Examine each line of the data, and copy the ones containing "radius".

□ □ □

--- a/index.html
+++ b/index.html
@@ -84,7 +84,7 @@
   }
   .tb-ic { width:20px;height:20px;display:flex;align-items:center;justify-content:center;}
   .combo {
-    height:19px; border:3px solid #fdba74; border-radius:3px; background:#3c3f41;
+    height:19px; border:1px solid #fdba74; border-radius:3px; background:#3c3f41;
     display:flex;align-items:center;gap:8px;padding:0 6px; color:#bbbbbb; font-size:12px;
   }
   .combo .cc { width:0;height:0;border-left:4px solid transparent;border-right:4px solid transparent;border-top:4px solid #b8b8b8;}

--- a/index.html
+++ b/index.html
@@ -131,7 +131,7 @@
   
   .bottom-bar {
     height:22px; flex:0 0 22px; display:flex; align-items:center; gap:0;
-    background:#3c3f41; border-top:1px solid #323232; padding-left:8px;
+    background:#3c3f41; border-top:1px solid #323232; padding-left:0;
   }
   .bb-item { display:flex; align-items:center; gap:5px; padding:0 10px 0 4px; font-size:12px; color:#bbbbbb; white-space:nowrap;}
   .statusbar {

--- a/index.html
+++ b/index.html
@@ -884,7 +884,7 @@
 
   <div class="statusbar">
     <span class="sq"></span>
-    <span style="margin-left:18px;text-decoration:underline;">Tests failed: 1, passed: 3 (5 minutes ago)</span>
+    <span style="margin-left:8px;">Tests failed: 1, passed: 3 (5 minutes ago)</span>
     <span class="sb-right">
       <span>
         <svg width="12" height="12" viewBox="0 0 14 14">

□ □ □

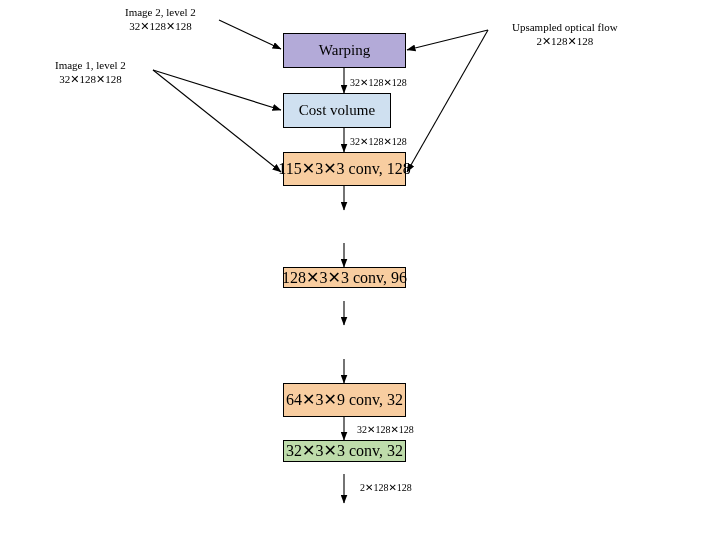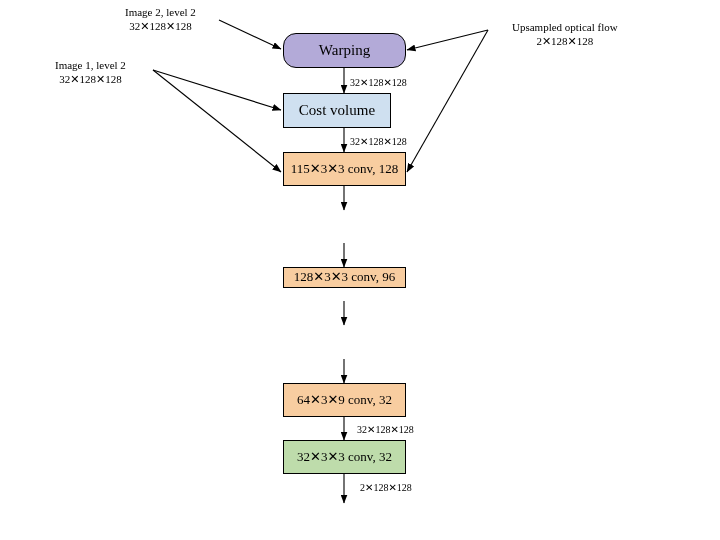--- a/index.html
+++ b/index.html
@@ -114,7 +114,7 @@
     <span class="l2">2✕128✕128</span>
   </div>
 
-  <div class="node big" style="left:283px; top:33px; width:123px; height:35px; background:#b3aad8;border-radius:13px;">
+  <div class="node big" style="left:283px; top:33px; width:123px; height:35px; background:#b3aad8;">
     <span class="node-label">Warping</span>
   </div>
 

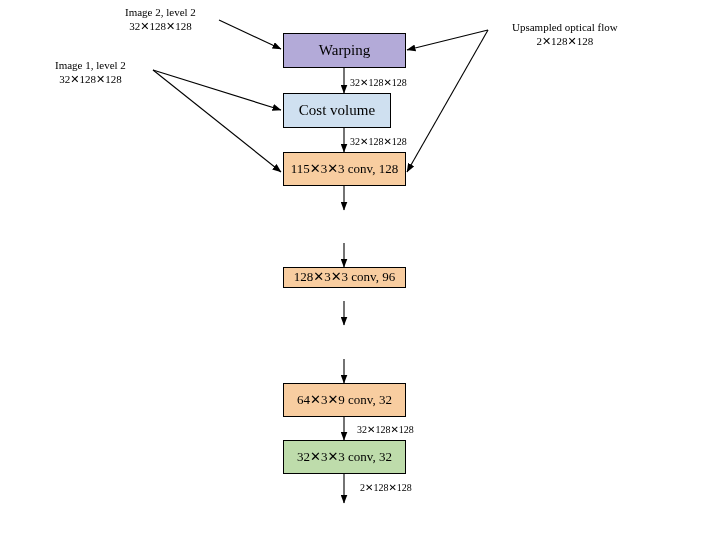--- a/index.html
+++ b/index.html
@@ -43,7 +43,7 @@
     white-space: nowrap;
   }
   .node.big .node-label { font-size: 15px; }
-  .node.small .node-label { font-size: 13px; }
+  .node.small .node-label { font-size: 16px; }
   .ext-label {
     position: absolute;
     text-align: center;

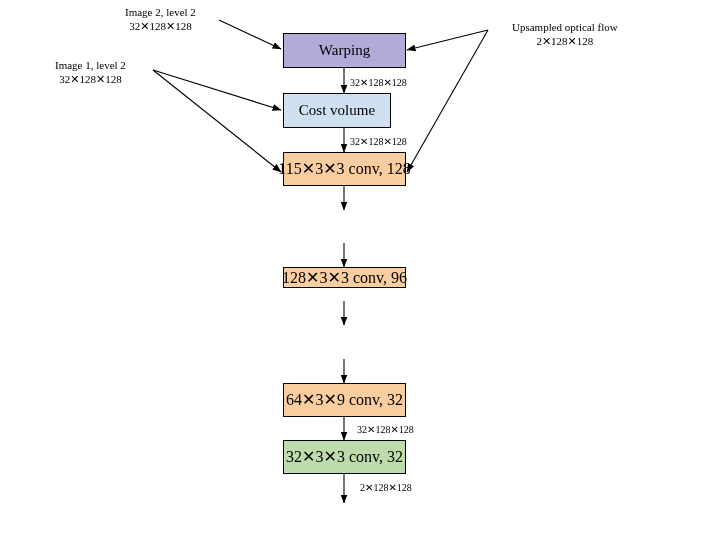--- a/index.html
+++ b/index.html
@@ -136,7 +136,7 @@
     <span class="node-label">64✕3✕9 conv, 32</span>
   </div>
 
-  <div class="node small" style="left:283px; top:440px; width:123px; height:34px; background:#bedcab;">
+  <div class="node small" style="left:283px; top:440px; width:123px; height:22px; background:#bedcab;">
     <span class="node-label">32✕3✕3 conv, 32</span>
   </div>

□ □ □

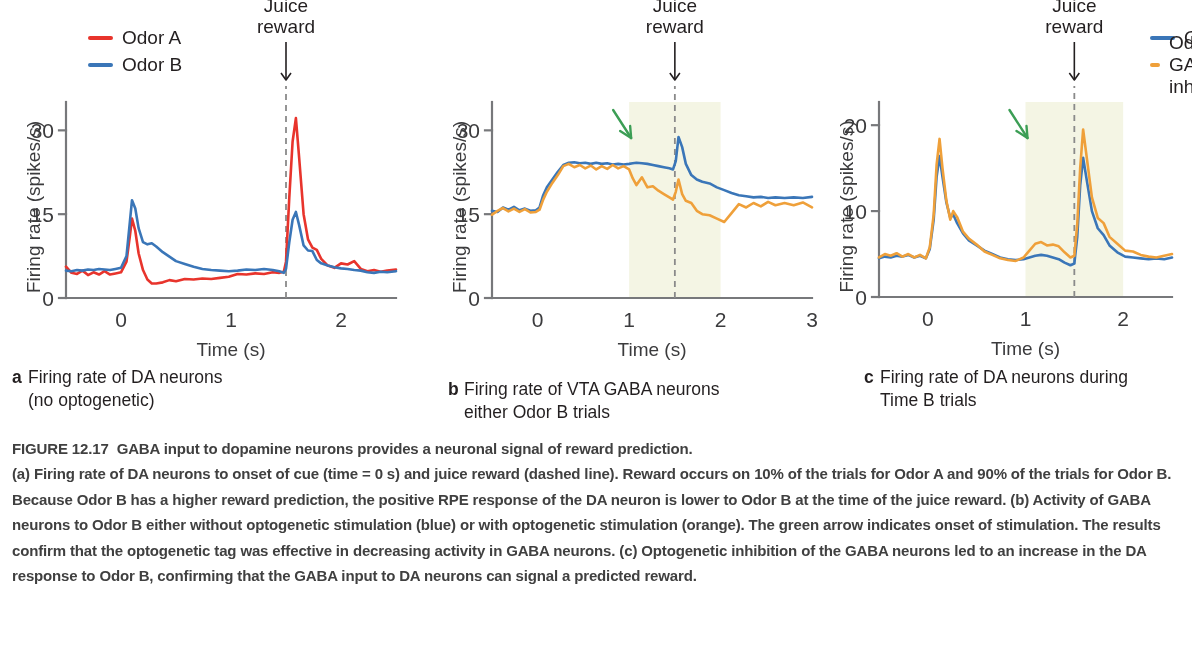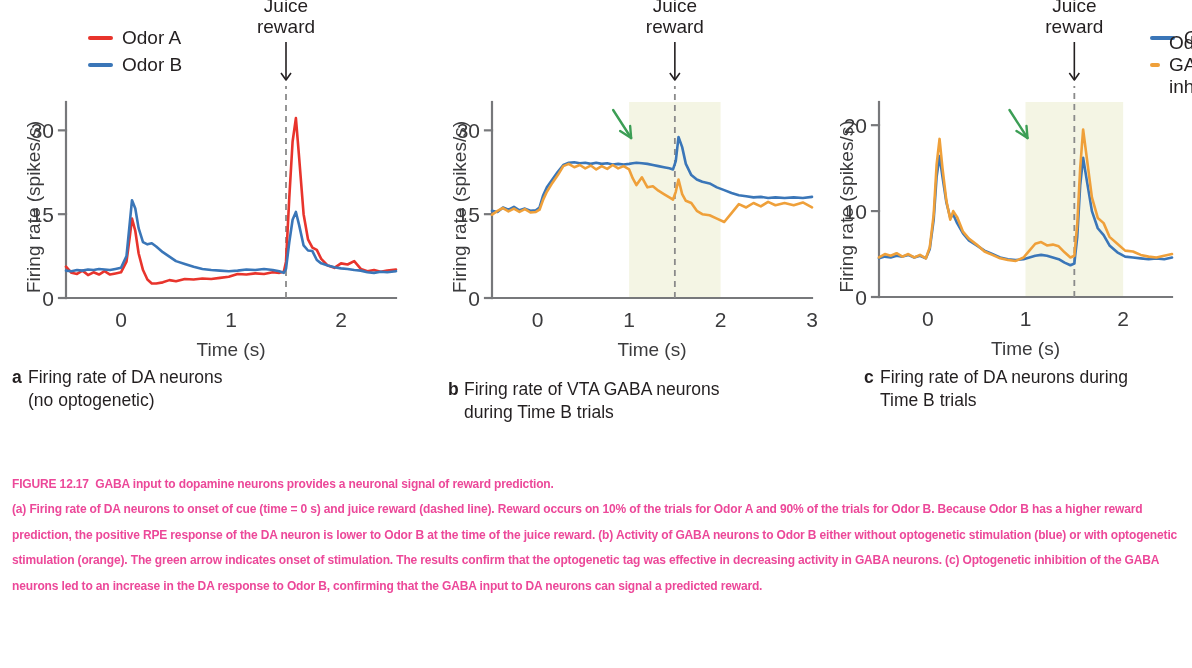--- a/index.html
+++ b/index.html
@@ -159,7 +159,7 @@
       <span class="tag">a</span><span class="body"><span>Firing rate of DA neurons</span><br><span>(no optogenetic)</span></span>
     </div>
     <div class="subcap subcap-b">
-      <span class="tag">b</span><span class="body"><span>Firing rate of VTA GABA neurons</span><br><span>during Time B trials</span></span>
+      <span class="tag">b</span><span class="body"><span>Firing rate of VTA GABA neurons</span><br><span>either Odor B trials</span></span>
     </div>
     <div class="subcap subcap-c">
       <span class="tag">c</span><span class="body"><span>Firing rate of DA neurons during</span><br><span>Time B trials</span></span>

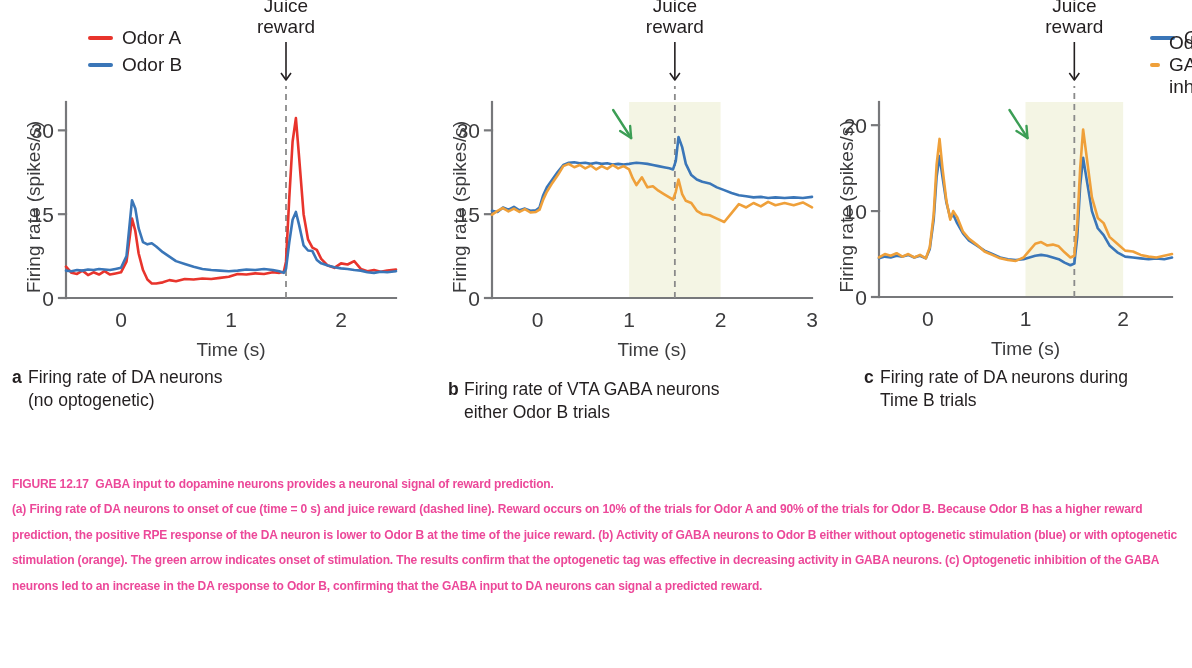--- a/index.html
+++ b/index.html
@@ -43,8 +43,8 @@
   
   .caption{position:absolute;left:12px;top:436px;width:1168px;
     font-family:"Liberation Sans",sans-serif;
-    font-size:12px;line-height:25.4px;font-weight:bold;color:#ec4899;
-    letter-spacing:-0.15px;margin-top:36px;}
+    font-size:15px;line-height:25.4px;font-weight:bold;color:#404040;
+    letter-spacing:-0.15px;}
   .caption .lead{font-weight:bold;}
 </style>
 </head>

□ □ □

__TASK RESPONSE__:
-    height:19px; border:3px solid #fdba74; border-radius:3px; background:#3c3f41;
+    height:19px; border:1px solid #fdba74; border-radius:3px; background:#3c3f41;
-  <div class="node big" style="left:283px; top:33px; width:123px; height:35px; background:#b3aad8;border-radius:13px;">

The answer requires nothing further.